### Data to process
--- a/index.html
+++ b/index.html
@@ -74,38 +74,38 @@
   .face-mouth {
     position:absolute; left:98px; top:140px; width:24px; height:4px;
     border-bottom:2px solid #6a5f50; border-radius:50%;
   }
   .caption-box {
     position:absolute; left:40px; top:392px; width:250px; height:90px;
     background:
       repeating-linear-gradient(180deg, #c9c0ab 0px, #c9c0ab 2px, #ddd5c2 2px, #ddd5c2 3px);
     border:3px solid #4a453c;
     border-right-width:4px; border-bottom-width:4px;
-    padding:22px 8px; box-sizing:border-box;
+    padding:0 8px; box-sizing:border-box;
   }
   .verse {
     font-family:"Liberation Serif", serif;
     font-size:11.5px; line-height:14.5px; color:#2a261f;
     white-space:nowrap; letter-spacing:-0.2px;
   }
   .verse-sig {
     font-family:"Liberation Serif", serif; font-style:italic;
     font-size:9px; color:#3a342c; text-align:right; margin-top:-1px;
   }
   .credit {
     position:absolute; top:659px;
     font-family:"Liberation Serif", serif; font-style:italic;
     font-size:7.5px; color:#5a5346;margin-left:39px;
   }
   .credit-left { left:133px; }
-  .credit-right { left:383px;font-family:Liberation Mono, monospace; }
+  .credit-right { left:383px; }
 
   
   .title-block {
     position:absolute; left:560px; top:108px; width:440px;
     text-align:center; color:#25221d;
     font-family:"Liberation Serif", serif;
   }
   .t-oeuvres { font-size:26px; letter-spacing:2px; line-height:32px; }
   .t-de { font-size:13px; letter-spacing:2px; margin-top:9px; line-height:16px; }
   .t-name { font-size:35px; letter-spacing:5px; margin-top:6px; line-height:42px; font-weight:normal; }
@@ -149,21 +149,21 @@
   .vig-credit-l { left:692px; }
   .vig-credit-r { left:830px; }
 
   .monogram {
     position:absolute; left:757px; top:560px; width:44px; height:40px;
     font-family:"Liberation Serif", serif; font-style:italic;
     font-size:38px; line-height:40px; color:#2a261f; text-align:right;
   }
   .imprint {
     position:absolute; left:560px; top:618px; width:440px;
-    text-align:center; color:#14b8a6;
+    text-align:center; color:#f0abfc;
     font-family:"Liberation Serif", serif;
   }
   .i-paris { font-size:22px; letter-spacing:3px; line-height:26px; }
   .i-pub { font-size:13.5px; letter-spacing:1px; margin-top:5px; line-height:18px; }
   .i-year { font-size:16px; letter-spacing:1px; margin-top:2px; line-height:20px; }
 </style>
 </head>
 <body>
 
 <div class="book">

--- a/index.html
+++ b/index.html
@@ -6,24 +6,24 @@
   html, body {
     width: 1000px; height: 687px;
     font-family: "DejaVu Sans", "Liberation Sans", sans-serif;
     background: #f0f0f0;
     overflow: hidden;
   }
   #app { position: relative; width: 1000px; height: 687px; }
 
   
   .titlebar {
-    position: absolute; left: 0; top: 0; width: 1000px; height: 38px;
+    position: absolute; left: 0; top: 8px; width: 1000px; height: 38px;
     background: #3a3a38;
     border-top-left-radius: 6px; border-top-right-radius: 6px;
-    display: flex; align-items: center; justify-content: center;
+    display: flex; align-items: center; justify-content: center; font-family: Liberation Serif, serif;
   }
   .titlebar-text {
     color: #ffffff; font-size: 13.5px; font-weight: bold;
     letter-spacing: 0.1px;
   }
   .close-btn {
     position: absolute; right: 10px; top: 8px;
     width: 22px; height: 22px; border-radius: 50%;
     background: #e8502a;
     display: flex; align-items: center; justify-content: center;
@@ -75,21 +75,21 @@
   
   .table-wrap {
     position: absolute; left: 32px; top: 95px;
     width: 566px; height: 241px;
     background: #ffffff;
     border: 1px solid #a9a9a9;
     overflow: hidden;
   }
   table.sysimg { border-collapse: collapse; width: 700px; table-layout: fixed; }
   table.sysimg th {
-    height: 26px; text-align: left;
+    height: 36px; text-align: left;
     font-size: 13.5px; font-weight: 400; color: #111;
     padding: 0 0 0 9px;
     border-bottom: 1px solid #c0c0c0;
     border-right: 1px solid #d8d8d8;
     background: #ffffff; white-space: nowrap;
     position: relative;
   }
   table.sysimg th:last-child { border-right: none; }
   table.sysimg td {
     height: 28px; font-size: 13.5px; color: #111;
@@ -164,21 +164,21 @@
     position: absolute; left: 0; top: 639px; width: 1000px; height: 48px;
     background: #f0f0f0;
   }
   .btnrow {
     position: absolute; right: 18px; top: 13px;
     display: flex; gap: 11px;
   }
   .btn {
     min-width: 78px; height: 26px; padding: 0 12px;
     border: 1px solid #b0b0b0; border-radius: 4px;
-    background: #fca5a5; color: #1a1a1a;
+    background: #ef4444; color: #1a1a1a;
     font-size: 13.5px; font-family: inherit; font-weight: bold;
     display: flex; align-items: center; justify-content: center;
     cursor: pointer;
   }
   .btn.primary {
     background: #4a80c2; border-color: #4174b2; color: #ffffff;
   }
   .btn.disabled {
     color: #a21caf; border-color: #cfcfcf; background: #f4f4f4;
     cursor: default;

### Work required
A complete and exact transcription of the material is required.

### Answer section
--- a/index.html
+++ b/index.html
@@ -74,38 +74,38 @@
   .face-mouth {
     position:absolute; left:98px; top:140px; width:24px; height:4px;
     border-bottom:2px solid #6a5f50; border-radius:50%;
   }
   .caption-box {
     position:absolute; left:40px; top:392px; width:250px; height:90px;
     background:
       repeating-linear-gradient(180deg, #c9c0ab 0px, #c9c0ab 2px, #ddd5c2 2px, #ddd5c2 3px);
     border:3px solid #4a453c;
     border-right-width:4px; border-bottom-width:4px;
-    padding:22px 8px; box-sizing:border-box;
+    padding:0 8px; box-sizing:border-box;
   }
   .verse {
     font-family:"Liberation Serif", serif;
     font-size:11.5px; line-height:14.5px; color:#2a261f;
     white-space:nowrap; letter-spacing:-0.2px;
   }
   .verse-sig {
     font-family:"Liberation Serif", serif; font-style:italic;
     font-size:9px; color:#3a342c; text-align:right; margin-top:-1px;
   }
   .credit {
     position:absolute; top:659px;
     font-family:"Liberation Serif", serif; font-style:italic;
     font-size:7.5px; color:#5a5346;margin-left:39px;
   }
   .credit-left { left:133px; }
-  .credit-right { left:383px;font-family:Liberation Mono, monospace; }
+  .credit-right { left:383px; }
 
   
   .title-block {
     position:absolute; left:560px; top:108px; width:440px;
     text-align:center; color:#25221d;
     font-family:"Liberation Serif", serif;
   }
   .t-oeuvres { font-size:26px; letter-spacing:2px; line-height:32px; }
   .t-de { font-size:13px; letter-spacing:2px; margin-top:9px; line-height:16px; }
   .t-name { font-size:35px; letter-spacing:5px; margin-top:6px; line-height:42px; font-weight:normal; }
@@ -149,21 +149,21 @@
   .vig-credit-l { left:692px; }
   .vig-credit-r { left:830px; }
 
   .monogram {
     position:absolute; left:757px; top:560px; width:44px; height:40px;
     font-family:"Liberation Serif", serif; font-style:italic;
     font-size:38px; line-height:40px; color:#2a261f; text-align:right;
   }
   .imprint {
     position:absolute; left:560px; top:618px; width:440px;
-    text-align:center; color:#14b8a6;
+    text-align:center; color:#f0abfc;
     font-family:"Liberation Serif", serif;
   }
   .i-paris { font-size:22px; letter-spacing:3px; line-height:26px; }
   .i-pub { font-size:13.5px; letter-spacing:1px; margin-top:5px; line-height:18px; }
   .i-year { font-size:16px; letter-spacing:1px; margin-top:2px; line-height:20px; }
 </style>
 </head>
 <body>
 
 <div class="book">

--- a/index.html
+++ b/index.html
@@ -6,24 +6,24 @@
   html, body {
     width: 1000px; height: 687px;
     font-family: "DejaVu Sans", "Liberation Sans", sans-serif;
     background: #f0f0f0;
     overflow: hidden;
   }
   #app { position: relative; width: 1000px; height: 687px; }
 
   
   .titlebar {
-    position: absolute; left: 0; top: 0; width: 1000px; height: 38px;
+    position: absolute; left: 0; top: 8px; width: 1000px; height: 38px;
     background: #3a3a38;
     border-top-left-radius: 6px; border-top-right-radius: 6px;
-    display: flex; align-items: center; justify-content: center;
+    display: flex; align-items: center; justify-content: center; font-family: Liberation Serif, serif;
   }
   .titlebar-text {
     color: #ffffff; font-size: 13.5px; font-weight: bold;
     letter-spacing: 0.1px;
   }
   .close-btn {
     position: absolute; right: 10px; top: 8px;
     width: 22px; height: 22px; border-radius: 50%;
     background: #e8502a;
     display: flex; align-items: center; justify-content: center;
@@ -75,21 +75,21 @@
   
   .table-wrap {
     position: absolute; left: 32px; top: 95px;
     width: 566px; height: 241px;
     background: #ffffff;
     border: 1px solid #a9a9a9;
     overflow: hidden;
   }
   table.sysimg { border-collapse: collapse; width: 700px; table-layout: fixed; }
   table.sysimg th {
-    height: 26px; text-align: left;
+    height: 36px; text-align: left;
     font-size: 13.5px; font-weight: 400; color: #111;
     padding: 0 0 0 9px;
     border-bottom: 1px solid #c0c0c0;
     border-right: 1px solid #d8d8d8;
     background: #ffffff; white-space: nowrap;
     position: relative;
   }
   table.sysimg th:last-child { border-right: none; }
   table.sysimg td {
     height: 28px; font-size: 13.5px; color: #111;
@@ -164,21 +164,21 @@
     position: absolute; left: 0; top: 639px; width: 1000px; height: 48px;
     background: #f0f0f0;
   }
   .btnrow {
     position: absolute; right: 18px; top: 13px;
     display: flex; gap: 11px;
   }
   .btn {
     min-width: 78px; height: 26px; padding: 0 12px;
     border: 1px solid #b0b0b0; border-radius: 4px;
-    background: #fca5a5; color: #1a1a1a;
+    background: #ef4444; color: #1a1a1a;
     font-size: 13.5px; font-family: inherit; font-weight: bold;
     display: flex; align-items: center; justify-content: center;
     cursor: pointer;
   }
   .btn.primary {
     background: #4a80c2; border-color: #4174b2; color: #ffffff;
   }
   .btn.disabled {
     color: #a21caf; border-color: #cfcfcf; background: #f4f4f4;
     cursor: default;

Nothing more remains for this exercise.